Dataset records:
------------------------
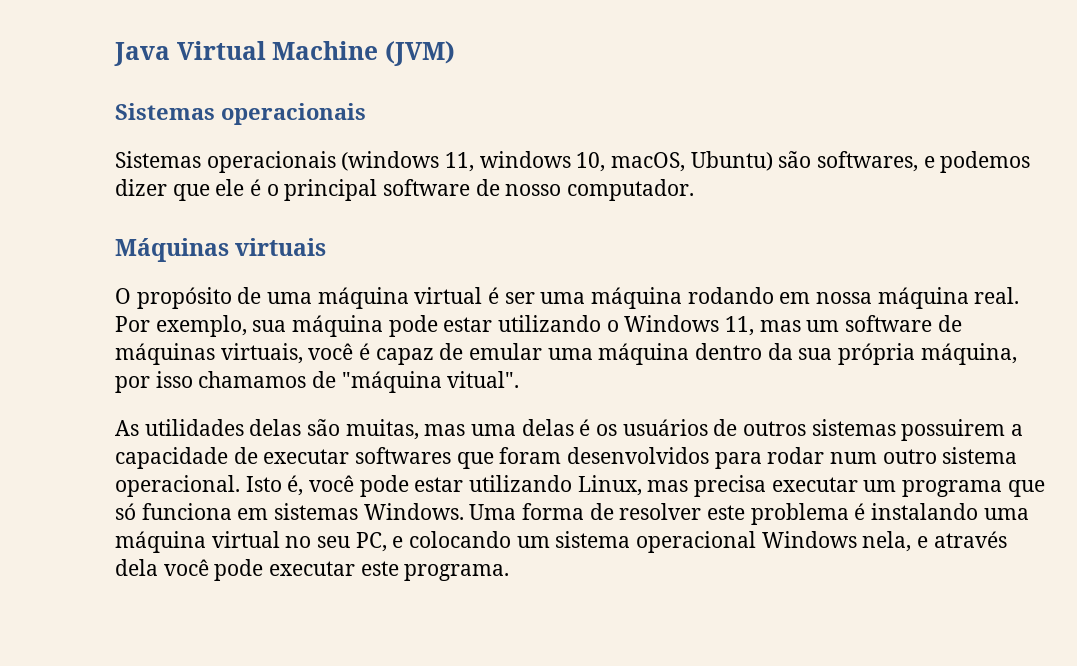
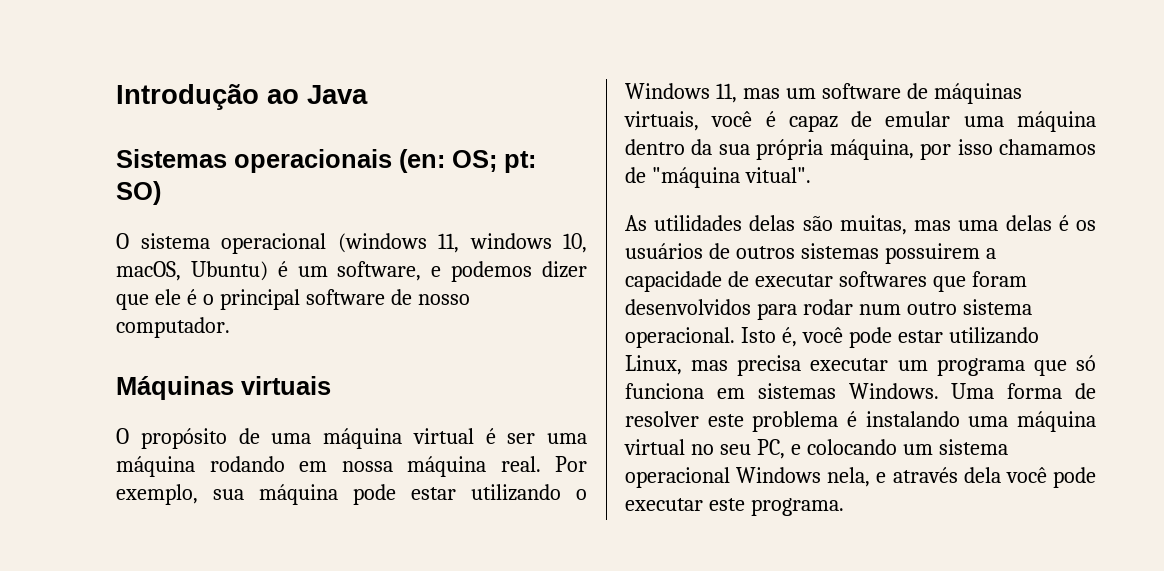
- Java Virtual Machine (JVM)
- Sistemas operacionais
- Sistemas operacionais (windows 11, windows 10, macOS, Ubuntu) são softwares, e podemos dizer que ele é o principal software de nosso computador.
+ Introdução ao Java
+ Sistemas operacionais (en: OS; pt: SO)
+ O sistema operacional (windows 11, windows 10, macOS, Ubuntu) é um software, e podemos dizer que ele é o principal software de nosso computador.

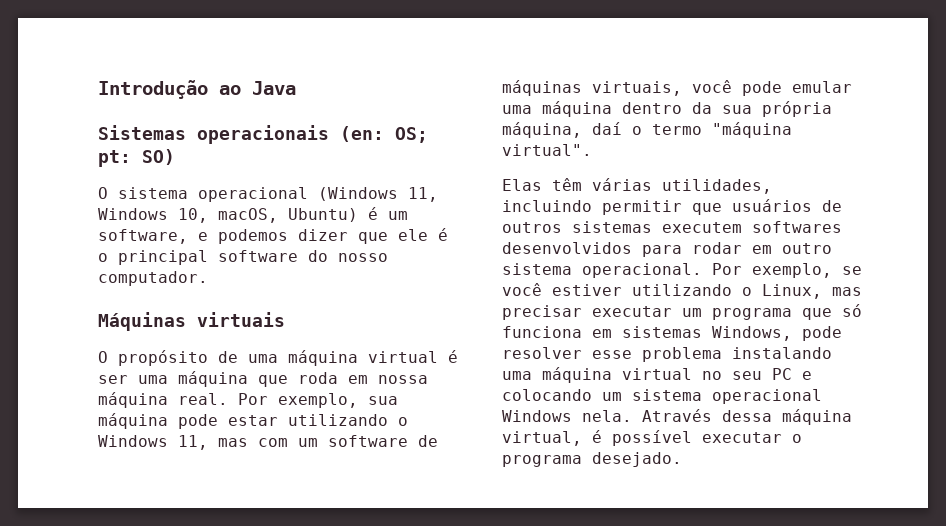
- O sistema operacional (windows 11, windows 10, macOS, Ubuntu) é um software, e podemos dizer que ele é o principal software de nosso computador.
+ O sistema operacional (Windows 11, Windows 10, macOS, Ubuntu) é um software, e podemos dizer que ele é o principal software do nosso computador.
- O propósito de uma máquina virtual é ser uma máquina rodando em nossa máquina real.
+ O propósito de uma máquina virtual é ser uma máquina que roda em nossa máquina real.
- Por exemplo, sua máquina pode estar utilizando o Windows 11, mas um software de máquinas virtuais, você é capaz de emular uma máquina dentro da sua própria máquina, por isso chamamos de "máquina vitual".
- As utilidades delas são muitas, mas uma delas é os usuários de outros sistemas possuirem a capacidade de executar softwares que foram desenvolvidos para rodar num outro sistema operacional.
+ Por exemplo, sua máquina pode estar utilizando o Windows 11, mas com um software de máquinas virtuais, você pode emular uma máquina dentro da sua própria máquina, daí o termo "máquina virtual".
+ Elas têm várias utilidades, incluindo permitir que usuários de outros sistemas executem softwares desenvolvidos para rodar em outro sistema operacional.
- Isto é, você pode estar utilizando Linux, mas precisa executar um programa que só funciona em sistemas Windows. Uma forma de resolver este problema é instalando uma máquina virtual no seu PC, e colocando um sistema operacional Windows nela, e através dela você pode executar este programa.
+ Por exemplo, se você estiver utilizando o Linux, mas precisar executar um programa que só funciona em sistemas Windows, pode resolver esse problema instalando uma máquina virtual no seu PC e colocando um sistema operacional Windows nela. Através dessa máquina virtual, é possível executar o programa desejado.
------------------------
## PROBLEM REQUIREMENTS
Reproduce, word for word and in full, only the lines above that start at the line with "- O propósito" and run through the line with "11, mas com", both ends included.

## OUTPUT FOR THIS TASK
- O propósito de uma máquina virtual é ser uma máquina rodando em nossa máquina real.
+ O propósito de uma máquina virtual é ser uma máquina que roda em nossa máquina real.
- Por exemplo, sua máquina pode estar utilizando o Windows 11, mas um software de máquinas virtuais, você é capaz de emular uma máquina dentro da sua própria máquina, por isso chamamos de "máquina vitual".
- As utilidades delas são muitas, mas uma delas é os usuários de outros sistemas possuirem a capacidade de executar softwares que foram desenvolvidos para rodar num outro sistema operacional.
+ Por exemplo, sua máquina pode estar utilizando o Windows 11, mas com um software de máquinas virtuais, você pode emular uma máquina dentro da sua própria máquina, daí o termo "máquina virtual".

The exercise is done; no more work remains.